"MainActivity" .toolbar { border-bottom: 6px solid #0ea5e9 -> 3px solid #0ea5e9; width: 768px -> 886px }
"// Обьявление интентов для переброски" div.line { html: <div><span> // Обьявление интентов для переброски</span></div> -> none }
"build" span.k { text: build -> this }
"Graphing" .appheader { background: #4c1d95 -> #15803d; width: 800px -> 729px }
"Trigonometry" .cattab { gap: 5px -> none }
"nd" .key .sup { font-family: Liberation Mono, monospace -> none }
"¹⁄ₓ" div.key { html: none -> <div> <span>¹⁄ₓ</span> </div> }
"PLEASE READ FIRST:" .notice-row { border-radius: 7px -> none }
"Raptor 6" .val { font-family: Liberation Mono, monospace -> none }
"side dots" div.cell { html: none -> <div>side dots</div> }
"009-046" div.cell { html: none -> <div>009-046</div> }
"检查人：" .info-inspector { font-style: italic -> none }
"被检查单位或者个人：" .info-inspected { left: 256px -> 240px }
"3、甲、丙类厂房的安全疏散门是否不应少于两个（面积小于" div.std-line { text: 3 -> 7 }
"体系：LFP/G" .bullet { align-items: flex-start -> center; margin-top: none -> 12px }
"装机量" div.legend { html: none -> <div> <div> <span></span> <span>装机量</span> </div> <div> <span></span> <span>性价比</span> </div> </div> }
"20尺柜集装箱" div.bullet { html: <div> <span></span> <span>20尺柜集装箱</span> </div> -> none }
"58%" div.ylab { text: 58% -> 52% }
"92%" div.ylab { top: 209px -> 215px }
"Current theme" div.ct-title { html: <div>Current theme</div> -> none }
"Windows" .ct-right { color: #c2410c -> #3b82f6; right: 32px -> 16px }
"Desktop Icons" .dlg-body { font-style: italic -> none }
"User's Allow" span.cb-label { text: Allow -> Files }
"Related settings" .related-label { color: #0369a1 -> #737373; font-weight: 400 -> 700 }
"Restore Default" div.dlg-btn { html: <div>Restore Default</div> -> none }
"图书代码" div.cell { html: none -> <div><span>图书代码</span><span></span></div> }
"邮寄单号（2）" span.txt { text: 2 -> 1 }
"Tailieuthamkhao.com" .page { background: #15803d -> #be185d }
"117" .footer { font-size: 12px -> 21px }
______
**Work required:**
Above are the records. Print exactly, and only, the lines from the line with "left: 256px ->" to the line with "text: 58% ->", both inclusive.

**Response to the exercise:**
"被检查单位或者个人：" .info-inspected { left: 256px -> 240px }
"3、甲、丙类厂房的安全疏散门是否不应少于两个（面积小于" div.std-line { text: 3 -> 7 }
"体系：LFP/G" .bullet { align-items: flex-start -> center; margin-top: none -> 12px }
"装机量" div.legend { html: none -> <div> <div> <span></span> <span>装机量</span> </div> <div> <span></span> <span>性价比</span> </div> </div> }
"20尺柜集装箱" div.bullet { html: <div> <span></span> <span>20尺柜集装箱</span> </div> -> none }
"58%" div.ylab { text: 58% -> 52% }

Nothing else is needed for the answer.